Fix typo in Readme: N->M.

RomeoV · RomeoV · commit f3c406e7f84e · 2023-11-26T00:09:55.000-08:00
diff --git a/Readme.md b/Readme.md
@@ -43,12 +43,12 @@ However, as we can see in the code snippet above, the CSC format seems to be rea
 To compute any given column in $C_{(:,j)}$ of $C$ we are essentially computing a weighted sum of columns in $A$, i.e. $C_{(:,j)} = \sum_k \lambda_k \cdot A_{(:,k)}$ which should be very cache efficient and SSE-able.
 
 ## Benchmarking
-For matrices $(N\times K)$ and $(K\times M)$ we fix $N=1'000$ and $K=2'000$ and vary N.
+For matrices $(N\times K)$ and $(K\times M)$ we fix $N=1'000$ and $K=2'000$ and vary M.
 Here's are the benchmark results, comparing against SparseArrays.jl, which ships with Julia but is single-threaded:
 
 ![scaling benchmark](/benchmark/scaling.png)
 
-For all N we see a speed up over `_spmul!` from the SparseArrays package of up to ~2x for N in [300, 30_000].

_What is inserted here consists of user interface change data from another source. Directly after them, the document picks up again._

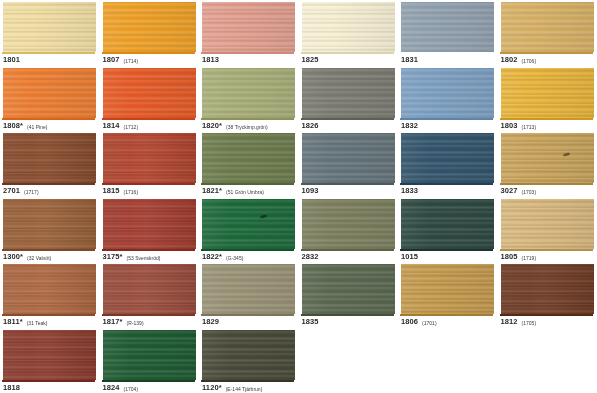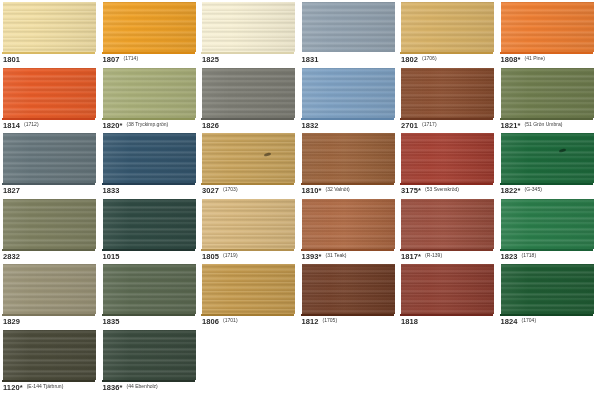"1801" .labelrow { align-items: flex-start -> flex-end }
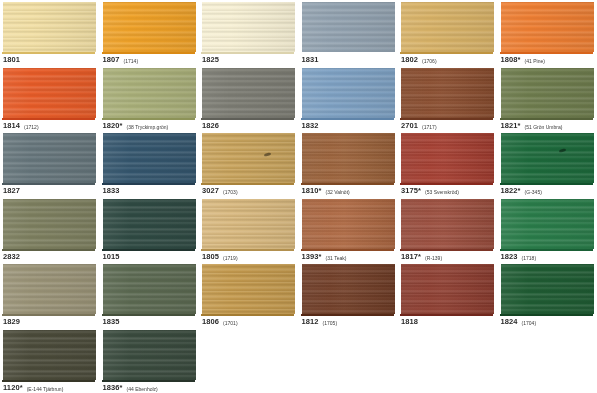"1813" div.cell { html: none -> <div> <div> <div></div> <div></div> </div> <div></div> <div> <span>1813</span> </div> </div> }
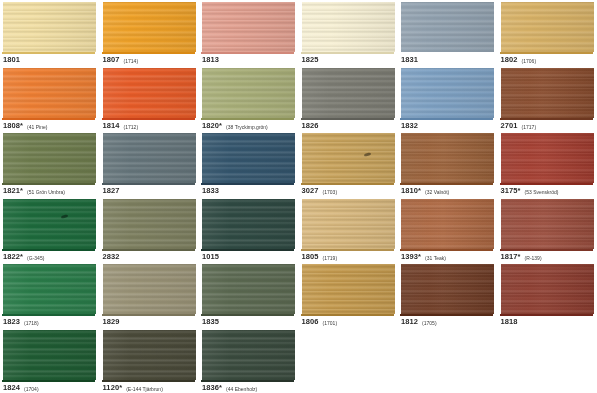"1803" div.cell { html: none -> <div> <div> <div></div> <div></div> </div> <div></div> <div> <span>1803</span> <span>(1713)</span> </div> </div> }
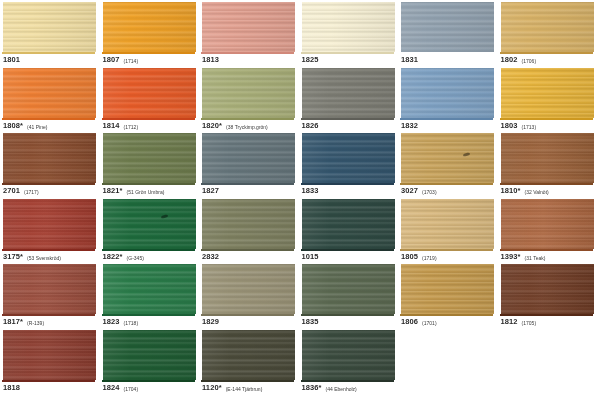"1815" div.cell { html: none -> <div> <div> <div></div> <div></div> </div> <div></div> <div> <span>1815</span> <span>(1716)</span> </div> </div> }
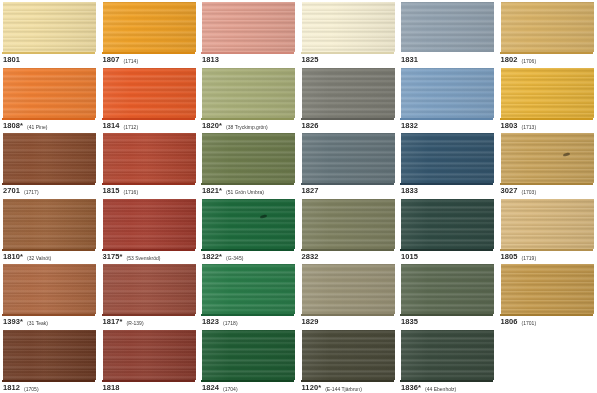"1827" span.code { text: 1827 -> 1093 }
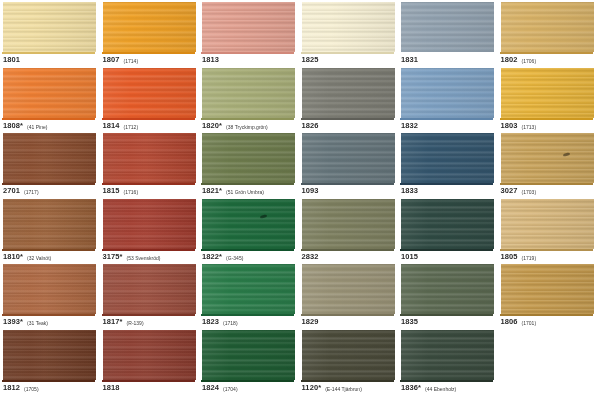"1810*" span.code { text: 1810 -> 1300 }
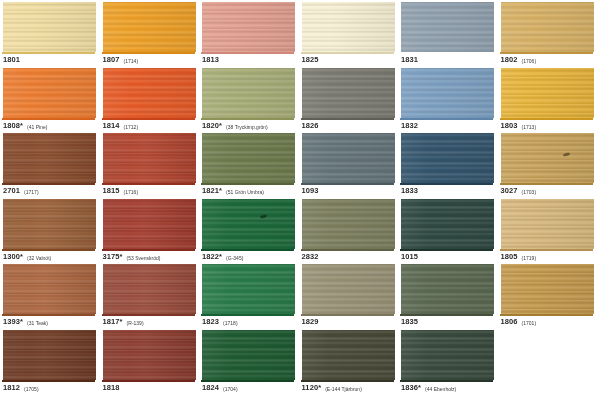"1393*" span.code { text: 1393 -> 1811 }
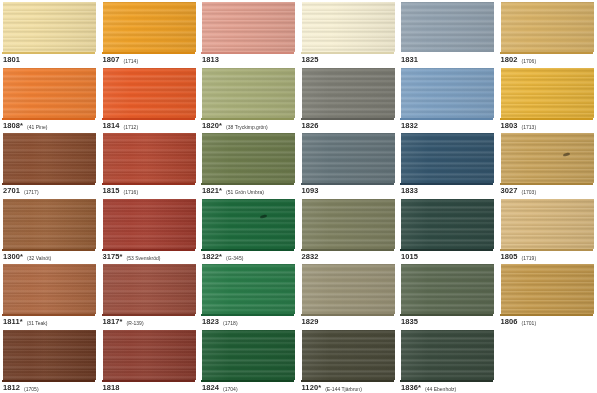"1823" div.cell { html: <div> <div> <div></div> <div></div> </div> <div></div> <div> <span>1823</span> <span>(1718)</span> </div> </div> -> none }
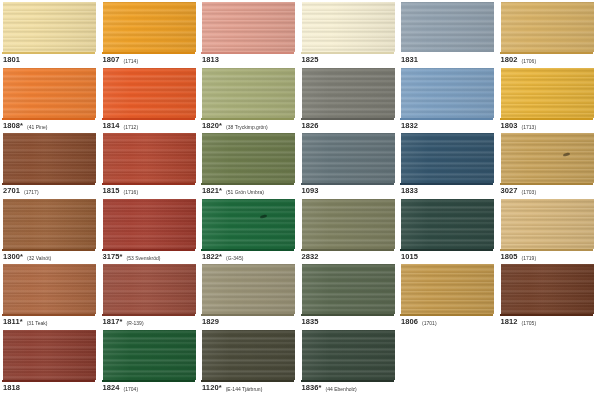"1836*" div.cell { html: <div> <div> <div></div> <div></div> </div> <div></div> <div> <span>1836*</span> <span>(44 Ebenholz)</span> </div> </div> -> none }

+For all M we see a speed up over `_spmul!` from the SparseArrays package of up to ~2x for M in [300, 30_000].
 We also compare against `MKLSparse.jl`. However, since MKLSparse only supports `dense x sparse` we first need to allocate spare buffers and transpose the dense matrix (these allocations are not measured in the `no_transpose` variant), and then computing essentially $(B^T A^T)^T$.
 The result is much slower, likely due to the fact that the dense matrix is column-major.
 We also compare against SparseArrays.jl doing the same, where we also see poor performance.